Avec un haut-le-corps de surprise, Roy se retourna. Assis sur une chaise, un vieux paysan était juché sur le plateau d'une camionnette délabrée. Autour de lui, sa femme et ses deux fils formaient un groupe dont un sculpteur aurait pu s'inspirer pour faire un monument à la gloire de la famille. Ils étaient tous armés de jumelles et même d'un petit télescope.

— Je comprends que vous ayez hâte de venir, reprit le paysan en avalant une rasade d'une cruche posée à ses pieds. Mais ce n'est pas la peine de prendre de tels risques. Ils vont venir, je vous le garantis. C'est mieux que la parade du cirque. Et puis, ils viennent tard, comme ça ils ne dérangent personne.

Un coup de vent ponctua ses propos, ébouriffant Jillian au passage et faisant gémir le fil de fer des clôtures où la fourgonnette était restée empêtrée. On entendait le murmure confus des appels de police se poursuivant inlassablement à la radio, et dont des bribes parvenaient aux oreilles de Roy.

C'est alors qu'il crut distinguer quelque chose d'encore imprécis s'approchant tout au bout de la route. Un groupe d'oiseaux, volant en rase-mottes, parut d'abord, comme s'il fuyait Une petite troupe de lapins passa à toute vitesse, oreilles rabattues...

— Ça y est ! annonça le vieux paysan d'un air triomphant. Les voilà qui reviennent !
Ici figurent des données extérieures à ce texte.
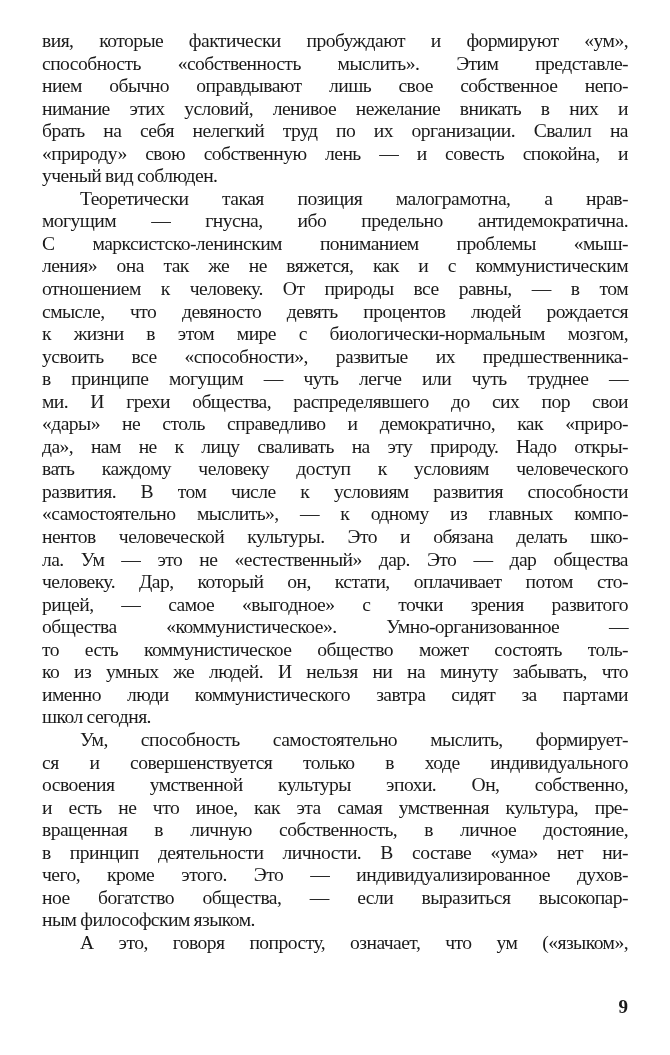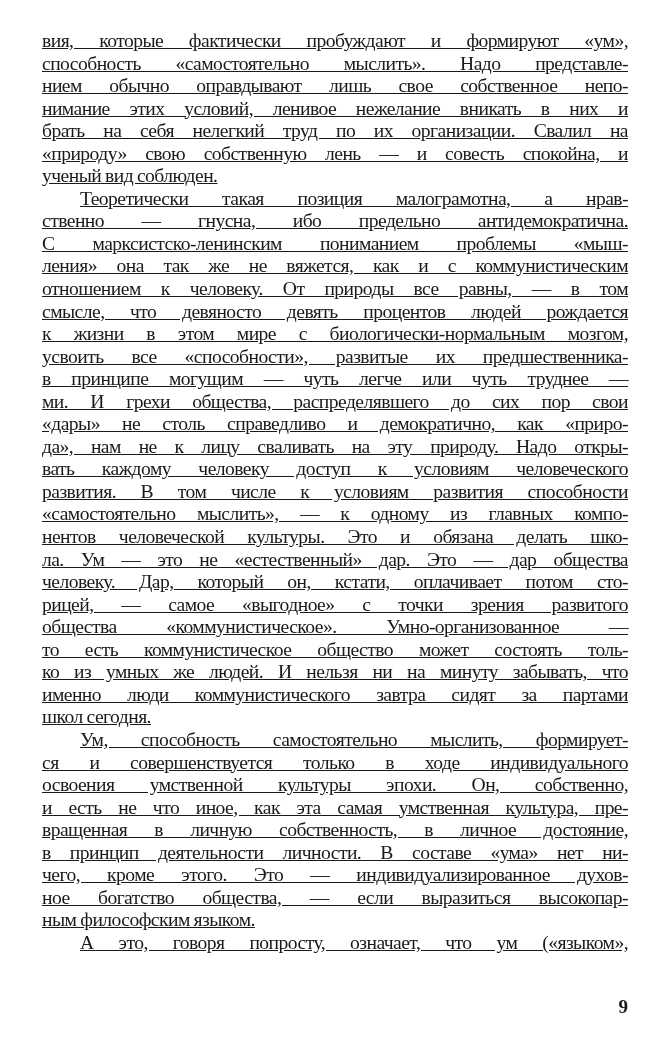"вия, которые фактически пробуждают и" .line { text-decoration: underline -> none }
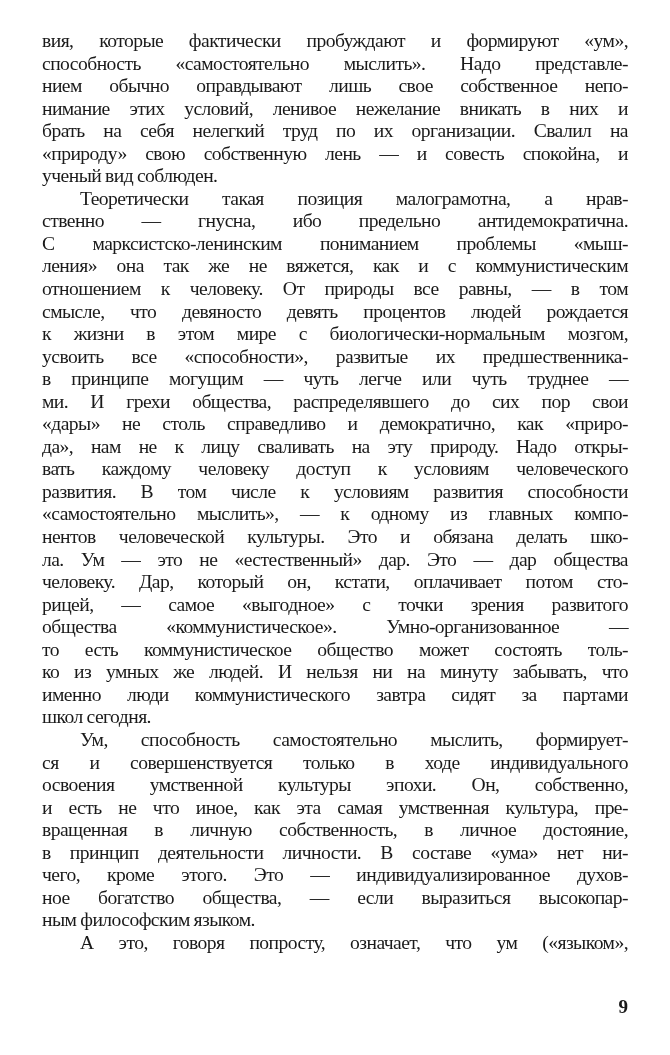"способность «самостоятельно мыслить»." span.line { text: самостоятельно мыслить». Надо -> собственность мыслить». Этим }
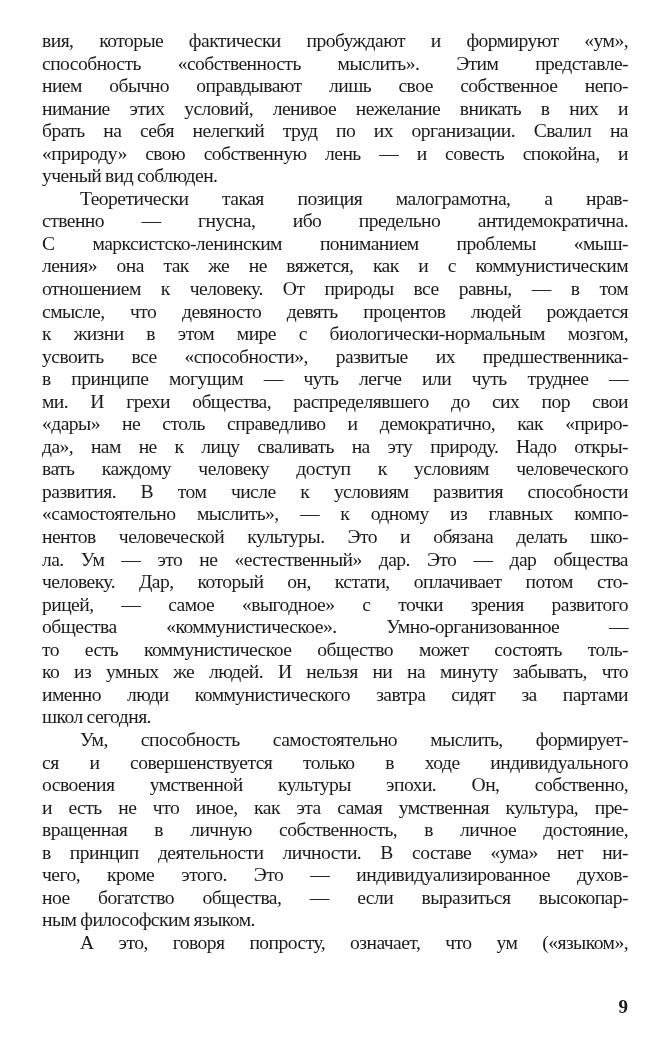"ственно — гнусна, ибо предельно" span.line { text: ственно -> могущим }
Roy ouvrit la bouche pour commenter l'événement. Il n'eut le temps de rien dire. Par sa bouche ouverte, l'air s'échappa de ses poumons comme aspiré par une pompe. Tout autour de lui, l'atmosphère résonnait d'un sourd grondement, comme celui d'un orage lointain. Une chose ayant l'allure d'une rangée de lampes à arc se rapprochait à grande vitesse, sans bruit Derrière les lampes, Roy devina plus qu'il ne vit la présence de quelque chose de gros, de solide, comme une machine faite de tôle et de boulons. C'est ainsi que l'éclat d'une aurore artificielle le survola, en plein milieu de la nuit, pour disparaître très vite vers l'ouest.

D'instinct, Roy avait levé un bras pour se protéger de la lumière.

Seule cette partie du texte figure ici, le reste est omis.